Activity: Look through the material and copy each line holding "Blazer".

Entries supplied:
=-=-=-=-=

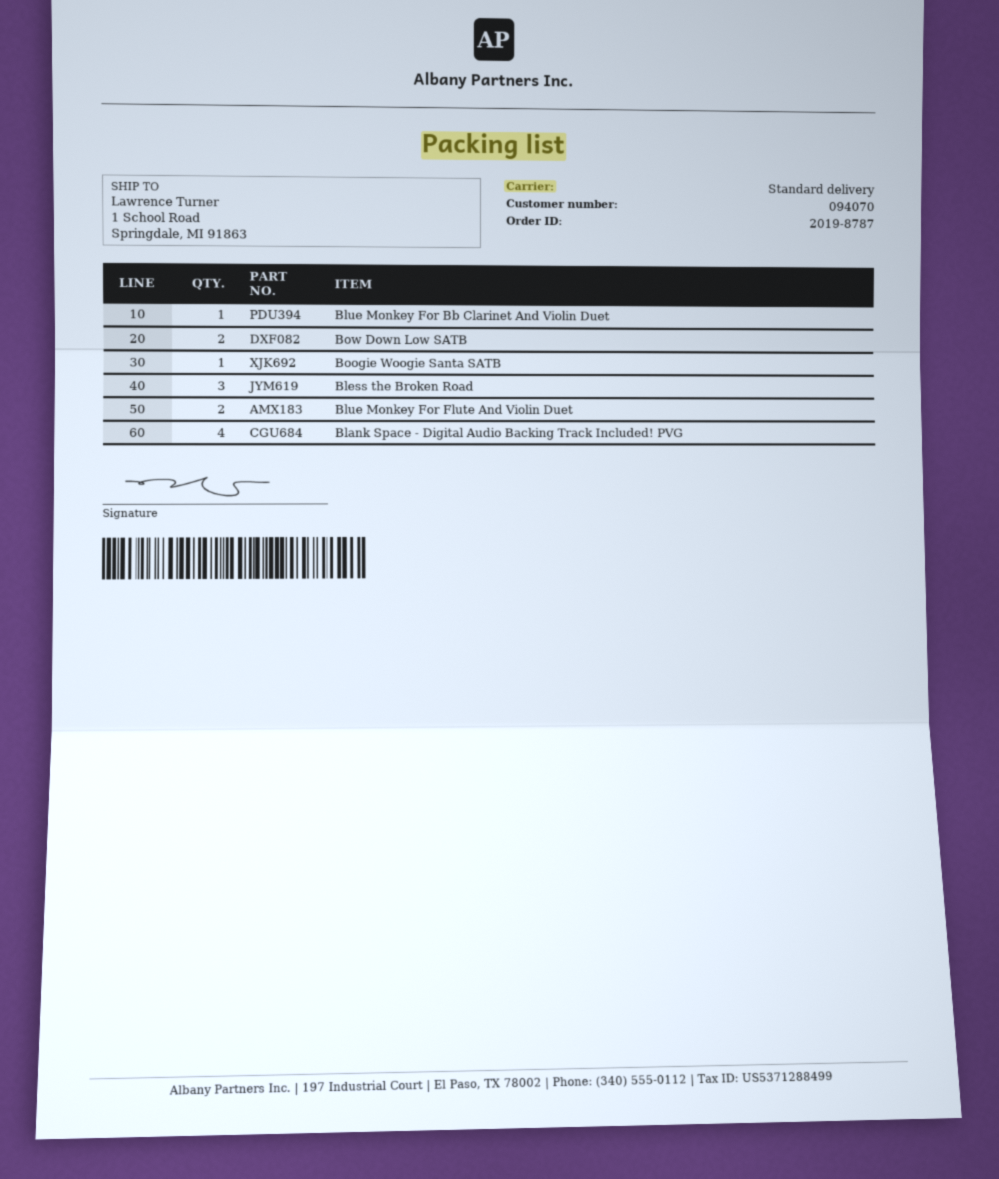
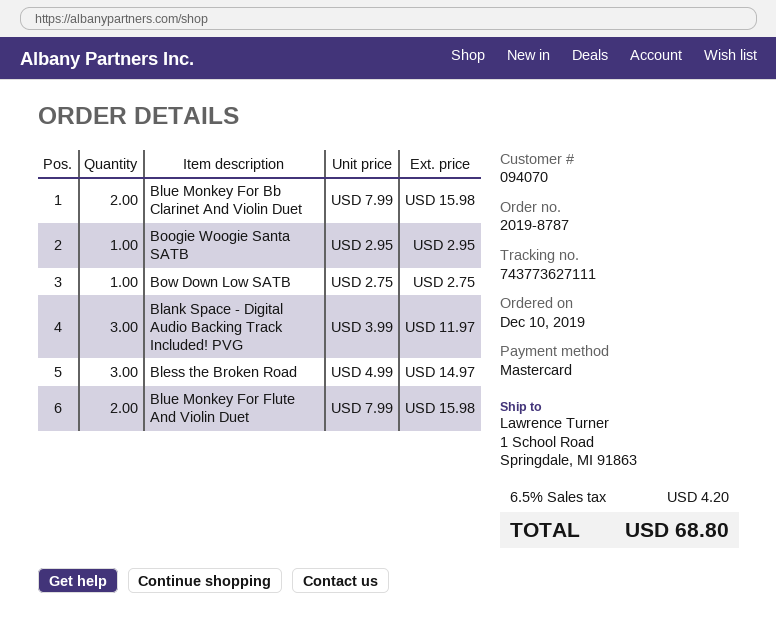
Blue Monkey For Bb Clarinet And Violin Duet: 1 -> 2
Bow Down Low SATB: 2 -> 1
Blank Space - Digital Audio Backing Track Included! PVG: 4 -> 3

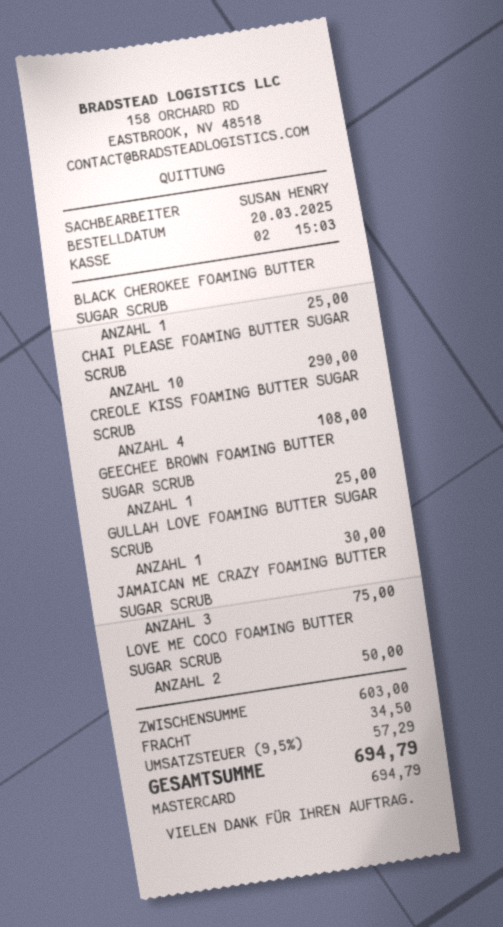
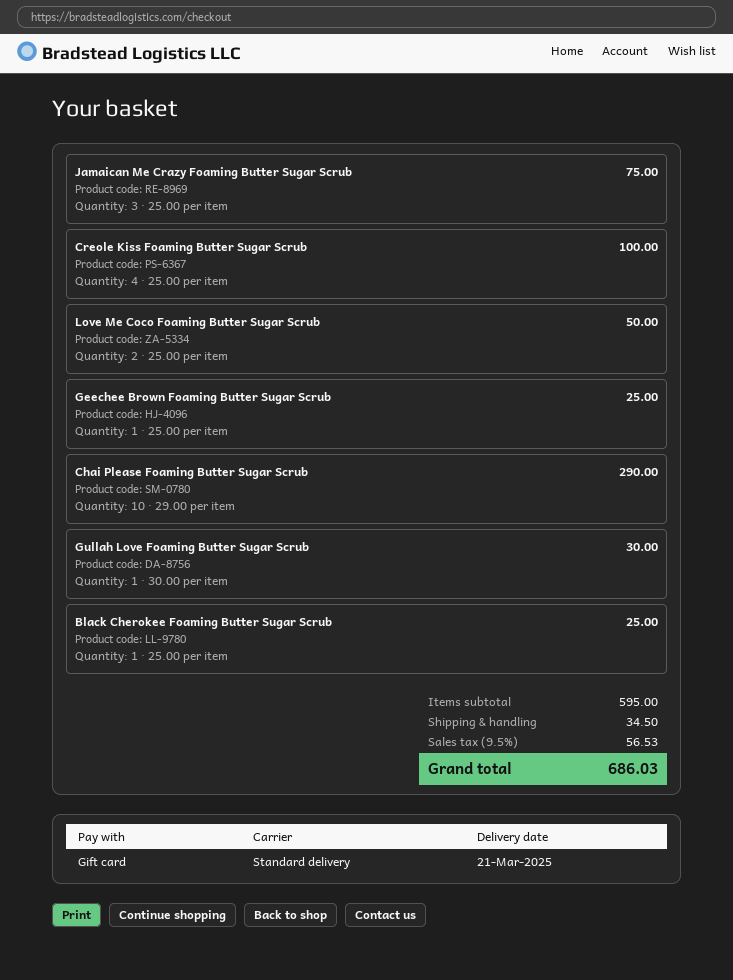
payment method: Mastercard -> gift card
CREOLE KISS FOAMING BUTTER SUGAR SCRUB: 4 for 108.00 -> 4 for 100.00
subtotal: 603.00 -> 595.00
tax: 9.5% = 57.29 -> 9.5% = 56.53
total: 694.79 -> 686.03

=-=-=-=-=

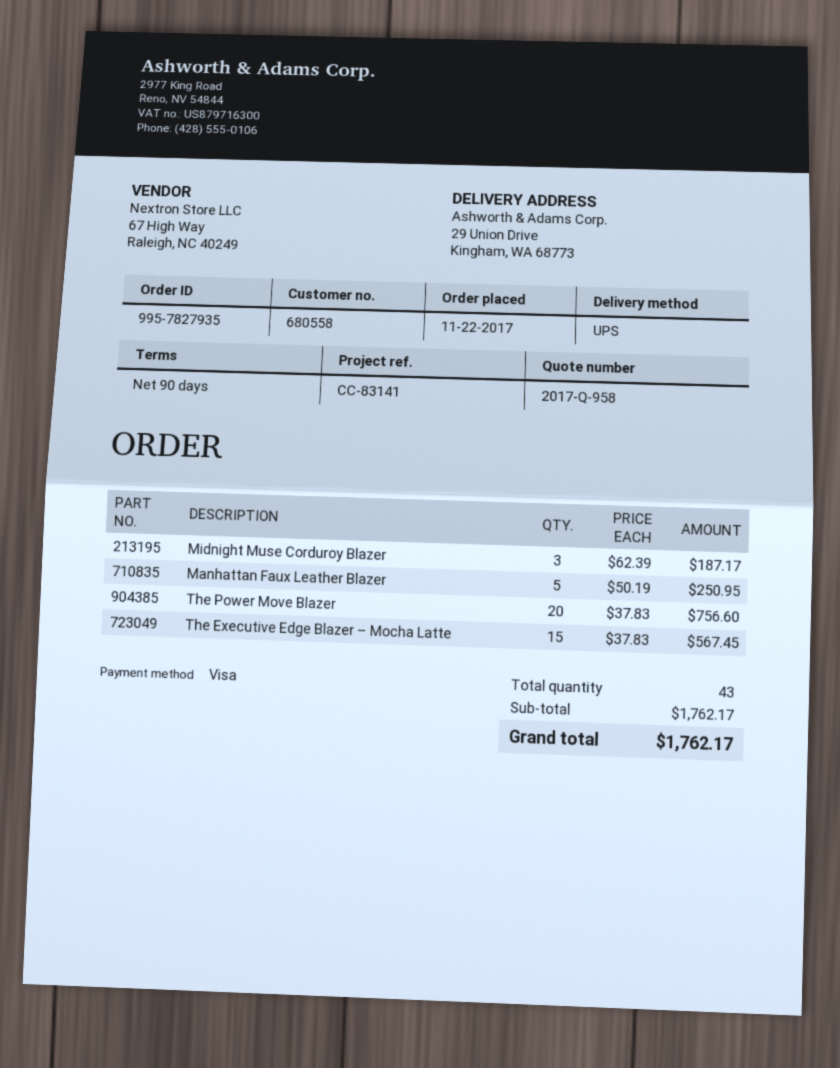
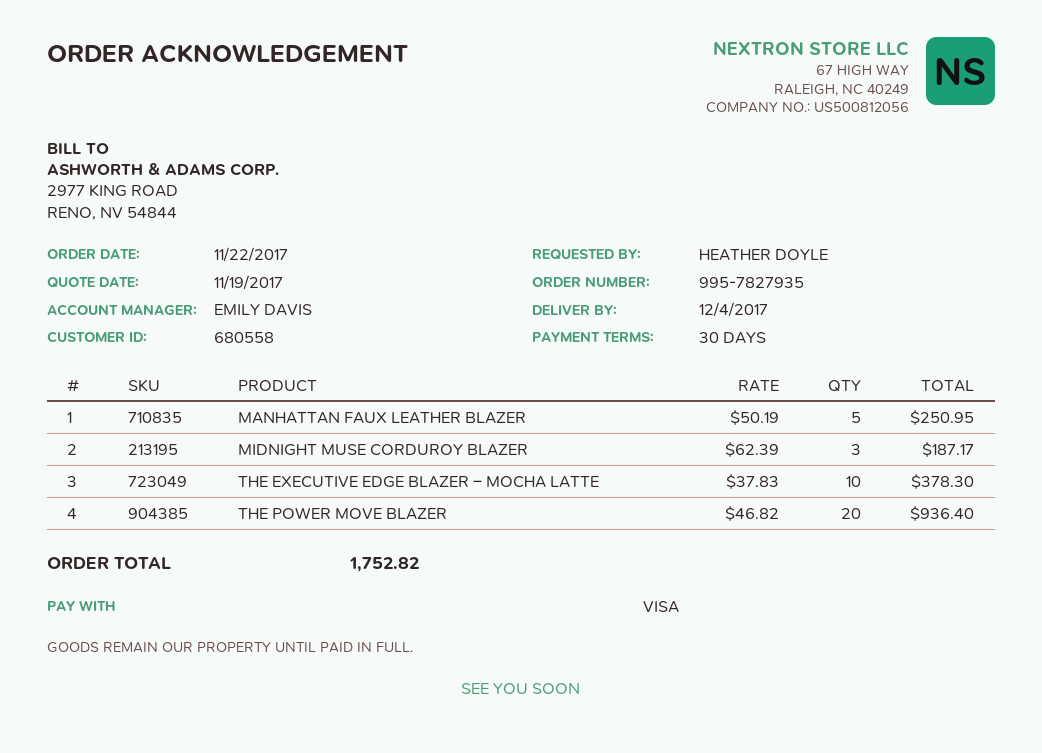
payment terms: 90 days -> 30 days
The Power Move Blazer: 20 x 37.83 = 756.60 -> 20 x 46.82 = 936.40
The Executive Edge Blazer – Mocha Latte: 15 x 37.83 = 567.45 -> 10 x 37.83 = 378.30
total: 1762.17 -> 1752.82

=-=-=-=-=

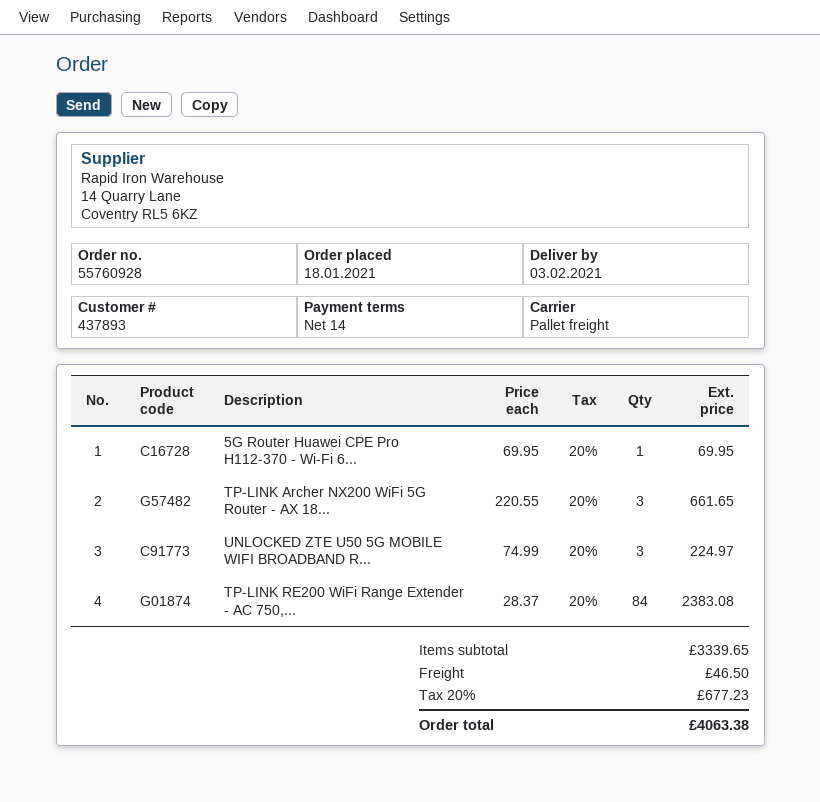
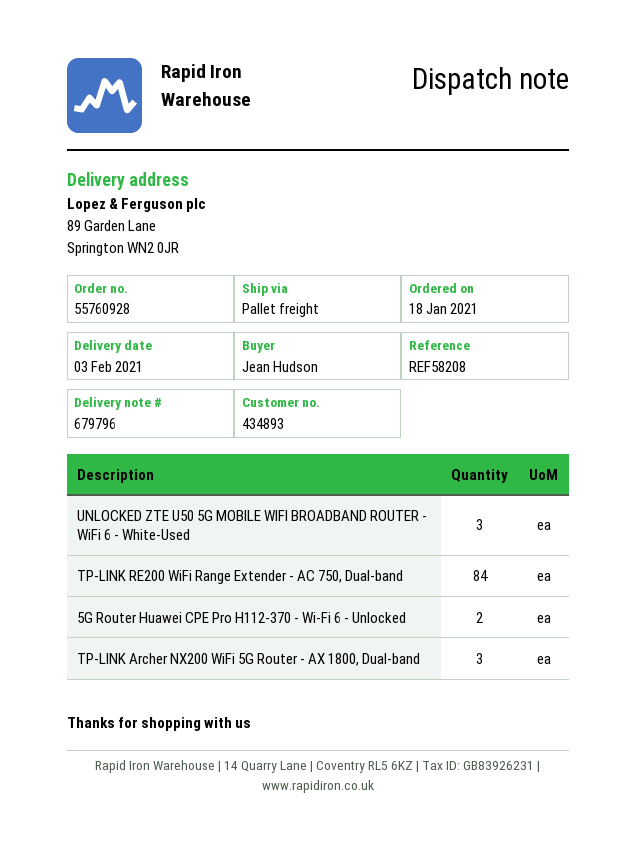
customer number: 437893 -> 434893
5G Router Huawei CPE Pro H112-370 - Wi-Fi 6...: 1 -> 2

=-=-=-=-=

Solution to the exercise:
The Power Move Blazer: 20 x 37.83 = 756.60 -> 20 x 46.82 = 936.40
The Executive Edge Blazer – Mocha Latte: 15 x 37.83 = 567.45 -> 10 x 37.83 = 378.30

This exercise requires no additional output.